Don’t leave your family’s future in the hands of a crowdfund

Don’t leave your family’s future in the hands of a crowdfund

If there is anything we have learnt in the last two years, it is just how quickly things can change. Between devastating bushfires, floods, and a life-altering pandemic (just to name a few), being prepared for the unexpected has never been made more apparent. As confronting as it may be, it is essential to be aware of the grim possibility of unexpected death and the financial impact it would have on our family. Are they prepared and able to cover funeral costs? Will there be sufficient funds for living expenses? For mortgage repayments? It is a harsh reality but one we all cannot afford to ignore. Unfortunately, approximately 58% of Australians have done just that and do not have enough life insurance cover to allow their loved ones to continue living at the same standard they were before the passing of a family member. This issue of under-insurance leaves many desperately scrambling for ways to make up the shortfall and turning to options like ‘crowdfunding.’ Whether via social media or news articles, we often encounter a devastating story that tugs at our heartstrings and our human desire to help others. Mainly in the form of ‘GoFundMe‘ pages, we see devastated families turning to the generosity of others to raise funds. And while there is nothing better than seeing people coming together and supporting those in need, we cannot rely on the goodness of others to help us financially in the tragic event of illness or death.
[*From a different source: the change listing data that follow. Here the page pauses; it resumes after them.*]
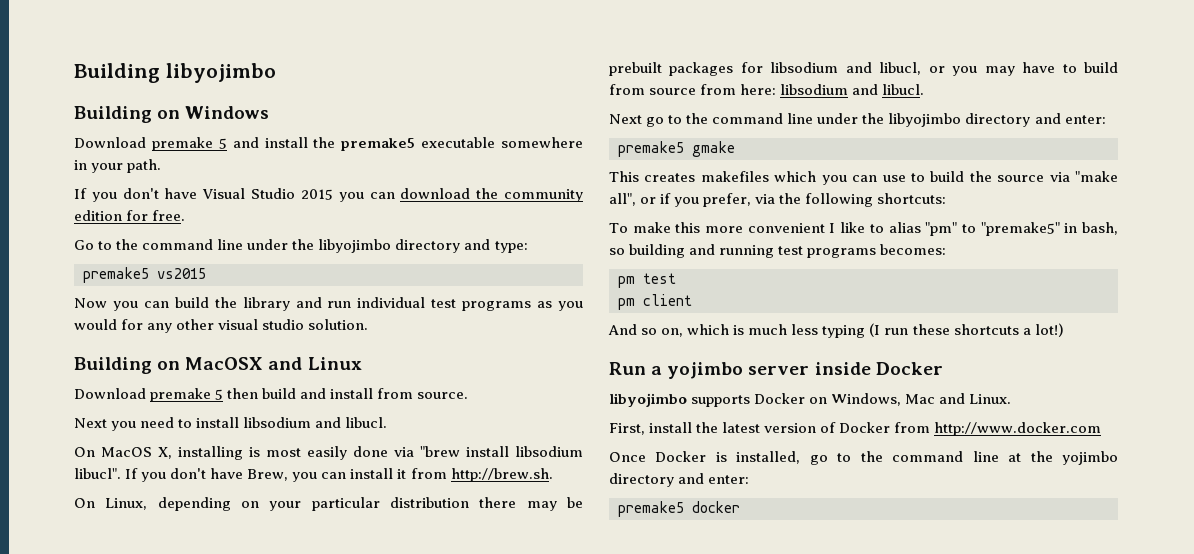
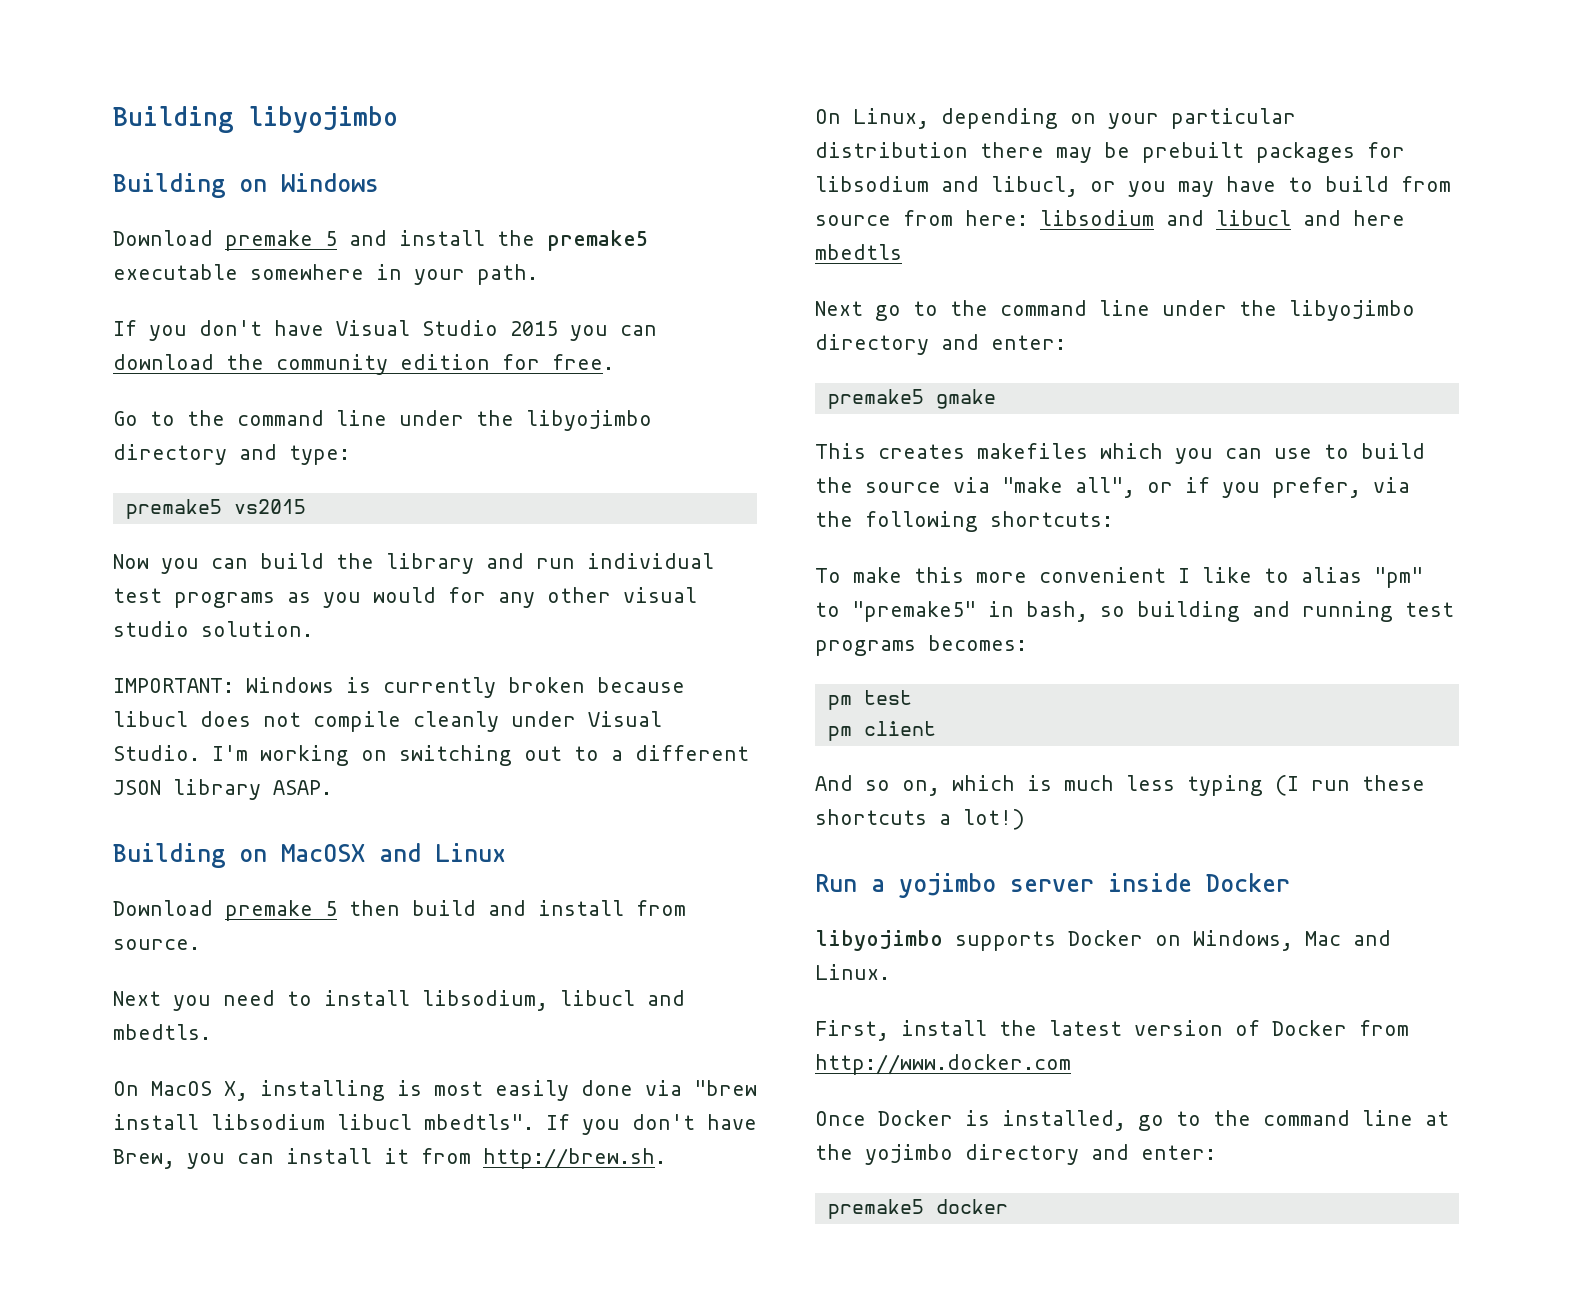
+ IMPORTANT: Windows is currently broken because libucl does not compile cleanly under Visual Studio. I'm working on switching out to a different JSON library ASAP.
- Next you need to install libsodium and libucl.
+ Next you need to install libsodium, libucl and mbedtls.
- On MacOS X, installing is most easily done via "brew install libsodium libucl".
+ On MacOS X, installing is most easily done via "brew install libsodium libucl mbedtls".
- On Linux, depending on your particular distribution there may be prebuilt packages for libsodium and libucl, or you may have to build from source from here: libsodium and libucl.
+ On Linux, depending on your particular distribution there may be prebuilt packages for libsodium and libucl, or you may have to build from source from here: libsodium and libucl and here mbedtls

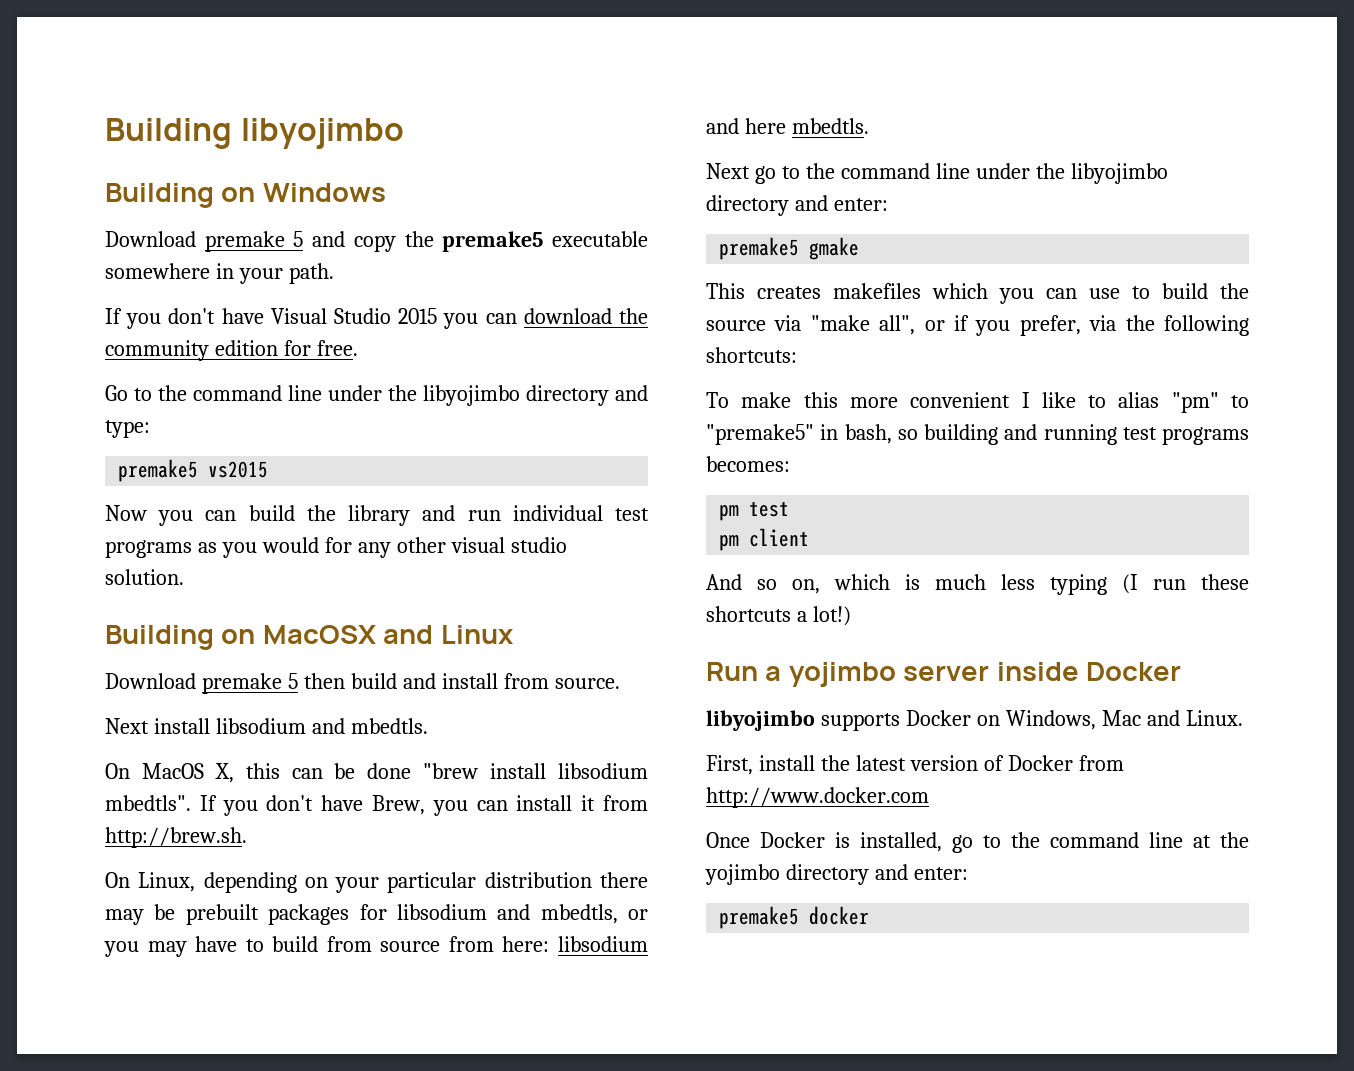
- Download premake 5 and install the premake5 executable somewhere in your path.
+ Download premake 5 and copy the premake5 executable somewhere in your path.
- IMPORTANT: Windows is currently broken because libucl does not compile cleanly under Visual Studio. I'm working on switching out to a different JSON library ASAP.
- Next you need to install libsodium, libucl and mbedtls.
+ Next install libsodium and mbedtls.
- On MacOS X, installing is most easily done via "brew install libsodium libucl mbedtls".
+ On MacOS X, this can be done "brew install libsodium mbedtls".
- On Linux, depending on your particular distribution there may be prebuilt packages for libsodium and libucl, or you may have to build from source from here: libsodium and libucl and here mbedtls
+ On Linux, depending on your particular distribution there may be prebuilt packages for libsodium and mbedtls, or you may have to build from source from here: libsodium and here mbedtls.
Heartbreakingly, less than a third of crowdfunding campaigns reach their fundraising goals. Additionally, most crowdfunding programs charge additional fees just to start your campaign. Appropriate personal insurance is the only sure way to guarantee a financially secure future for you and your family, no matter what obstacles life may throw your way. Life insurance calculators are a great starting point; they are an easy-to-use tool that considers age, number of dependents, assets, debts, and more, to give you the most accurate estimate of insurance cover for your circumstances. For tailored, expert advice, speaking with an experienced financial adviser will help you secure the most cost-effective and suitable cover for your individual needs. You’ll also feel protected knowing your policy will be reviewed regularly to ensure it covers your current circumstances.   The information provided in this article is general in nature only and does not constitute personal financial advice.

DIY insurance – is it right for you?

DIY insurance – is it right for you?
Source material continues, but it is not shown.